#### What to do:
All that is wanted is a word-for-word copy of the data from its first line to the line containing "[438,131,479,145] abrupt ->", both included.

Before-and-after change records:
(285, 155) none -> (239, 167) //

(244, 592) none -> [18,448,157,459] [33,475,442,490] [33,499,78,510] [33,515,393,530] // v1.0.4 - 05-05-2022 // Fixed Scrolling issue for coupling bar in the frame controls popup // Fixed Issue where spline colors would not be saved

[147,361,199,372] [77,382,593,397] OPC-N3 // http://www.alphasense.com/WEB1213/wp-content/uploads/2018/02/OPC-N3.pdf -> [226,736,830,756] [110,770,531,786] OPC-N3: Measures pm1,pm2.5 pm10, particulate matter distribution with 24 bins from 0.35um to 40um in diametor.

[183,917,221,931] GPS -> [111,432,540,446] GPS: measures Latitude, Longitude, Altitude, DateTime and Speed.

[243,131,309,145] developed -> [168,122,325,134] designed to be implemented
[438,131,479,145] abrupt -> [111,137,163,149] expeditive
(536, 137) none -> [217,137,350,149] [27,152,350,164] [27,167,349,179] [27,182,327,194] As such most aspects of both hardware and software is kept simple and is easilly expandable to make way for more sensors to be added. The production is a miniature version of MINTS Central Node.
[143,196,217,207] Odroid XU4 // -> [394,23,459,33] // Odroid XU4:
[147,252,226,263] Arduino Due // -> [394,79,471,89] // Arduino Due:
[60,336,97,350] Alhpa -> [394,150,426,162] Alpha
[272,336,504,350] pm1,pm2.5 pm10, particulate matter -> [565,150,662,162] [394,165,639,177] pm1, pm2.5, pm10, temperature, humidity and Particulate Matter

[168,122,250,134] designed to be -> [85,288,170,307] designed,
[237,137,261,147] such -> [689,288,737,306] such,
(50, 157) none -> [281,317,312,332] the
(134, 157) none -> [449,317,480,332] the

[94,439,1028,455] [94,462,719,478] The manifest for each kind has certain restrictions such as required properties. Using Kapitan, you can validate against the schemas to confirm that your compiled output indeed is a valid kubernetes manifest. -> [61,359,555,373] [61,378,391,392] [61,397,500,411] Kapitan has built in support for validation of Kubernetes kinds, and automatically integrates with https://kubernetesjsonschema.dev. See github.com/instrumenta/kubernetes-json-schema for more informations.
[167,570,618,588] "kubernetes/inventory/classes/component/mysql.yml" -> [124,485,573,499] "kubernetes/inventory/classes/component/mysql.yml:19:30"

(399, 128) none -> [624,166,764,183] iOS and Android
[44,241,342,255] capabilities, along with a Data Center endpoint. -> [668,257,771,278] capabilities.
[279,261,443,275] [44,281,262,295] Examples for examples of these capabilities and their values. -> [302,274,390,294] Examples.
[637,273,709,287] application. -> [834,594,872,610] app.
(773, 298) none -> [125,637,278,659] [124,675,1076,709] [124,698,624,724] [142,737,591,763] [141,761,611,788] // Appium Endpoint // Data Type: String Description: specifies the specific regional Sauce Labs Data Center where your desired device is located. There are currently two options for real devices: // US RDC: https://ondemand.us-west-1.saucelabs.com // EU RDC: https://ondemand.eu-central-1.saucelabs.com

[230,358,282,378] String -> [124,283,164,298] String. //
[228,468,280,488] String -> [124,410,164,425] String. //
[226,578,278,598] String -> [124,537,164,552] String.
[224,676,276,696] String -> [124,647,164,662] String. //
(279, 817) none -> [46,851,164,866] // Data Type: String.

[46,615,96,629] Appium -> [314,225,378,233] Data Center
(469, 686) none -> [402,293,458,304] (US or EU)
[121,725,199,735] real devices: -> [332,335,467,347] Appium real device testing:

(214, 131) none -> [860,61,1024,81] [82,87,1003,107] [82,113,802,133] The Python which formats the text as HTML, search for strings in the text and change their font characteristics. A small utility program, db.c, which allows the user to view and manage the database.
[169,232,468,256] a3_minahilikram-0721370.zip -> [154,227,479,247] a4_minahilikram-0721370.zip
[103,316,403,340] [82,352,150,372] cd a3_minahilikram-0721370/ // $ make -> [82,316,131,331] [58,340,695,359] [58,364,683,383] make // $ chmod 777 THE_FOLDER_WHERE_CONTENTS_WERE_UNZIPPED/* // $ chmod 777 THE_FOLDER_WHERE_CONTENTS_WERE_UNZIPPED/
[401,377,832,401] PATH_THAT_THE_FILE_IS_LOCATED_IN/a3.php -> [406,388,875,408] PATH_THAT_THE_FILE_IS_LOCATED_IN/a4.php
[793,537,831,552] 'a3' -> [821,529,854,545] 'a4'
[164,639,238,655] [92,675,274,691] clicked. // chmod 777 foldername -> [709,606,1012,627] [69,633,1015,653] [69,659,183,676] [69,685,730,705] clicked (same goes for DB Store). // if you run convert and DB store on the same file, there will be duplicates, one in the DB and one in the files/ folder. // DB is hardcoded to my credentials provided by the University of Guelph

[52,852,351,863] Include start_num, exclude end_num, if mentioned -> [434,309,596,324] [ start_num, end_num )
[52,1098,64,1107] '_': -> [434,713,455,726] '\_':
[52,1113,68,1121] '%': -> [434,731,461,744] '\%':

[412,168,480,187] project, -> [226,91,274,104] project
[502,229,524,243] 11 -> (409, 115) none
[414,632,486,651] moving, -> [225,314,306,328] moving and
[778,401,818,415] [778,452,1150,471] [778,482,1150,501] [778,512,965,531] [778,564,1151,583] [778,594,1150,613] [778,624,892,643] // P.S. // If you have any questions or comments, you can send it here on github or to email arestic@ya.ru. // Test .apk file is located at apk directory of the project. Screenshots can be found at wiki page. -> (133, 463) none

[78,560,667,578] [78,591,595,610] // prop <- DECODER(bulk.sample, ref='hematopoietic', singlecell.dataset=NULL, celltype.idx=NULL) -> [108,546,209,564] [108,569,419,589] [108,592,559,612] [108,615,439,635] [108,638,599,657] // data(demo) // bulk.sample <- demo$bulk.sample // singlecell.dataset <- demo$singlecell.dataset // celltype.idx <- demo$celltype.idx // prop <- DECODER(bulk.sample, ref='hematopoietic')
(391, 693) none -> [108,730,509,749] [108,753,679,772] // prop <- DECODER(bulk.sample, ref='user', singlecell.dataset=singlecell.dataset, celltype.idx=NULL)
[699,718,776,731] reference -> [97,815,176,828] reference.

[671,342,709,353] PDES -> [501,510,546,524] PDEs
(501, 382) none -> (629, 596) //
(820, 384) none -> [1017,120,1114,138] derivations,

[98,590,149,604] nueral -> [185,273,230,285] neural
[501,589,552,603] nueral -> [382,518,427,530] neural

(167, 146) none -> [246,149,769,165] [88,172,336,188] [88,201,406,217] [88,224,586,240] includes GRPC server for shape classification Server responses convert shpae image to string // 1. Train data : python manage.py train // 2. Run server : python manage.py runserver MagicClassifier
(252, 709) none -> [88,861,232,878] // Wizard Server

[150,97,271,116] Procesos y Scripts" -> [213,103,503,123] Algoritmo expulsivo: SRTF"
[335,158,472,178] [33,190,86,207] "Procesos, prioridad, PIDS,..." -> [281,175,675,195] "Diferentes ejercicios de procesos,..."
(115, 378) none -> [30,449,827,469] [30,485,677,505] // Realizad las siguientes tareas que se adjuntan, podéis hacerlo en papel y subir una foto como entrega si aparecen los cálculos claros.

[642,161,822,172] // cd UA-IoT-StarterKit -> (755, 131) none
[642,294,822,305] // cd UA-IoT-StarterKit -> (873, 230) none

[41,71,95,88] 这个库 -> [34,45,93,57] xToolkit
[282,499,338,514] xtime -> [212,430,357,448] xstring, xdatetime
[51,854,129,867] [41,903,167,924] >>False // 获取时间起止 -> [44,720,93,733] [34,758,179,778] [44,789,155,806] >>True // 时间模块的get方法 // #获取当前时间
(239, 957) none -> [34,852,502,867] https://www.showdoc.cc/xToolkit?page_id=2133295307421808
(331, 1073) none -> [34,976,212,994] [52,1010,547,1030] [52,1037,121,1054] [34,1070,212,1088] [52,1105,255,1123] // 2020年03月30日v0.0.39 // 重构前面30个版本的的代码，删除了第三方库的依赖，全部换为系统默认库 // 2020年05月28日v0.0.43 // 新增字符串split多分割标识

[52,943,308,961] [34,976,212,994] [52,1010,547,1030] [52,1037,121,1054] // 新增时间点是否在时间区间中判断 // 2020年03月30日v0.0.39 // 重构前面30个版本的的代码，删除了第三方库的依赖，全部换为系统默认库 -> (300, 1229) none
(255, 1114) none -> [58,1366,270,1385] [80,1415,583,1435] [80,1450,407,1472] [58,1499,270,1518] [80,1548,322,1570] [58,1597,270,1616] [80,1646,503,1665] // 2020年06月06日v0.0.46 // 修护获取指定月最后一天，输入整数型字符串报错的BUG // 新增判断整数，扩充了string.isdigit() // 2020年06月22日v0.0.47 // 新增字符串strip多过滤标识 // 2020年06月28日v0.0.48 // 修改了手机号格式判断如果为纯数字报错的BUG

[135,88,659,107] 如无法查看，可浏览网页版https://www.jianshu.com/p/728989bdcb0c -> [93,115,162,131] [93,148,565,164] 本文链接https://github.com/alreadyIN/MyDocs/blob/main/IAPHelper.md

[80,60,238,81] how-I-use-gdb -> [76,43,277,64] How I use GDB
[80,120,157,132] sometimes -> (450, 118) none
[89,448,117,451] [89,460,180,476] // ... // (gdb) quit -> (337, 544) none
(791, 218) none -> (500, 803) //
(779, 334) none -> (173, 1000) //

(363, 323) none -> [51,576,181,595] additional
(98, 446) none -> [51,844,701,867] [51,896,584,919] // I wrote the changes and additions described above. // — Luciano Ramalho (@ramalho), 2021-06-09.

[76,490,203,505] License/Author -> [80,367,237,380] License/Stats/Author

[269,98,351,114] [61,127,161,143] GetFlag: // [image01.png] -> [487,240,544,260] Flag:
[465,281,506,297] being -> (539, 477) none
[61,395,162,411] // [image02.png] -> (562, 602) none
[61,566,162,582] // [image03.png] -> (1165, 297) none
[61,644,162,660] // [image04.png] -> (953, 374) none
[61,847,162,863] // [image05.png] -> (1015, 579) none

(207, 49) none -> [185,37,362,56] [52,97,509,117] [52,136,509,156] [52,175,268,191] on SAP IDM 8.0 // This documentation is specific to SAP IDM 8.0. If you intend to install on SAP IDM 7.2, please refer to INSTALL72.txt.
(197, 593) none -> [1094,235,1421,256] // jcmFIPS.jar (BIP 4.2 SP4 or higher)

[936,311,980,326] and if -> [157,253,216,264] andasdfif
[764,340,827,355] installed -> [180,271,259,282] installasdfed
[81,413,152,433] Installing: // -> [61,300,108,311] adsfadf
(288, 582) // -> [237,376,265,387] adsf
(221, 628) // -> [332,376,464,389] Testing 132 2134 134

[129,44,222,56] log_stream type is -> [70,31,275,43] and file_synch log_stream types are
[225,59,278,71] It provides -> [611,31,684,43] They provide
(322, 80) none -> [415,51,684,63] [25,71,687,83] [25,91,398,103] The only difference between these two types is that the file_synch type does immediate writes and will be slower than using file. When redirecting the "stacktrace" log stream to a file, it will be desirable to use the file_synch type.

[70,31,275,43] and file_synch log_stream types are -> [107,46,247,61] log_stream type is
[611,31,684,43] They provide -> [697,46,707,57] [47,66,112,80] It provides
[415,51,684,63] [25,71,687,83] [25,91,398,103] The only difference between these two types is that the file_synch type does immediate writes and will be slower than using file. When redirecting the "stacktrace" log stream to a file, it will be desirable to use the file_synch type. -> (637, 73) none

#### Solution to this exercise:
(285, 155) none -> (239, 167) //

(244, 592) none -> [18,448,157,459] [33,475,442,490] [33,499,78,510] [33,515,393,530] // v1.0.4 - 05-05-2022 // Fixed Scrolling issue for coupling bar in the frame controls popup // Fixed Issue where spline colors would not be saved

[147,361,199,372] [77,382,593,397] OPC-N3 // http://www.alphasense.com/WEB1213/wp-content/uploads/2018/02/OPC-N3.pdf -> [226,736,830,756] [110,770,531,786] OPC-N3: Measures pm1,pm2.5 pm10, particulate matter distribution with 24 bins from 0.35um to 40um in diametor.

[183,917,221,931] GPS -> [111,432,540,446] GPS: measures Latitude, Longitude, Altitude, DateTime and Speed.

[243,131,309,145] developed -> [168,122,325,134] designed to be implemented
[438,131,479,145] abrupt -> [111,137,163,149] expeditive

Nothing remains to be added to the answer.